Supplied information:
··········

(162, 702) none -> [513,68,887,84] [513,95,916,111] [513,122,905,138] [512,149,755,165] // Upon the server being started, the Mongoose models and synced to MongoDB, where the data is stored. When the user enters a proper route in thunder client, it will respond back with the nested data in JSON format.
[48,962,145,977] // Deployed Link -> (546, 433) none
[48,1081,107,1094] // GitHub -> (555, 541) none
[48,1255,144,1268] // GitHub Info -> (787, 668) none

··········

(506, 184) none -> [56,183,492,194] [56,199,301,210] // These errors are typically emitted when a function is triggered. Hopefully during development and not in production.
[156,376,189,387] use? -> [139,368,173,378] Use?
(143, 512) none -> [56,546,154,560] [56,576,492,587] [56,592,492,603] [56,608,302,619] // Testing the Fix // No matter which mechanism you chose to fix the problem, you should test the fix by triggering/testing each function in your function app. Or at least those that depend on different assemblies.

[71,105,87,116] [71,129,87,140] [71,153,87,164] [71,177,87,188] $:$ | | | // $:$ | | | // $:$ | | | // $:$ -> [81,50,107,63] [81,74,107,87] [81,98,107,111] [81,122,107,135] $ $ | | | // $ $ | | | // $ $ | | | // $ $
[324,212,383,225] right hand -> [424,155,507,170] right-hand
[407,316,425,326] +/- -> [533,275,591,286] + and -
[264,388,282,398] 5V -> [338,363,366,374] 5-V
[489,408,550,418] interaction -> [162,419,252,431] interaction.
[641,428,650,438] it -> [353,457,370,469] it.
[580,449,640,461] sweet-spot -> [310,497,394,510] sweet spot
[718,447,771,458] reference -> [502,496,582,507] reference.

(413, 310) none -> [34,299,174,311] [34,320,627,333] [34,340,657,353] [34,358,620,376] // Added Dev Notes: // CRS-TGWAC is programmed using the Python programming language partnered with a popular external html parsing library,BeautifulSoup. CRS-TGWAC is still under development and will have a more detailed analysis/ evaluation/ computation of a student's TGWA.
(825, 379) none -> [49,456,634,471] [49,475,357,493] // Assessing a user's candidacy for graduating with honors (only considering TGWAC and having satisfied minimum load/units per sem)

··········

Among the records above, a stretch begins at the line containing "[407,316,425,326] +/- ->" and ends at the line containing "(413, 310) none". Restate that stretch word for word, and nothing else.

Task solution:
[407,316,425,326] +/- -> [533,275,591,286] + and -
[264,388,282,398] 5V -> [338,363,366,374] 5-V
[489,408,550,418] interaction -> [162,419,252,431] interaction.
[641,428,650,438] it -> [353,457,370,469] it.
[580,449,640,461] sweet-spot -> [310,497,394,510] sweet spot
[718,447,771,458] reference -> [502,496,582,507] reference.

(413, 310) none -> [34,299,174,311] [34,320,627,333] [34,340,657,353] [34,358,620,376] // Added Dev Notes: // CRS-TGWAC is programmed using the Python programming language partnered with a popular external html parsing library,BeautifulSoup. CRS-TGWAC is still under development and will have a more detailed analysis/ evaluation/ computation of a student's TGWA.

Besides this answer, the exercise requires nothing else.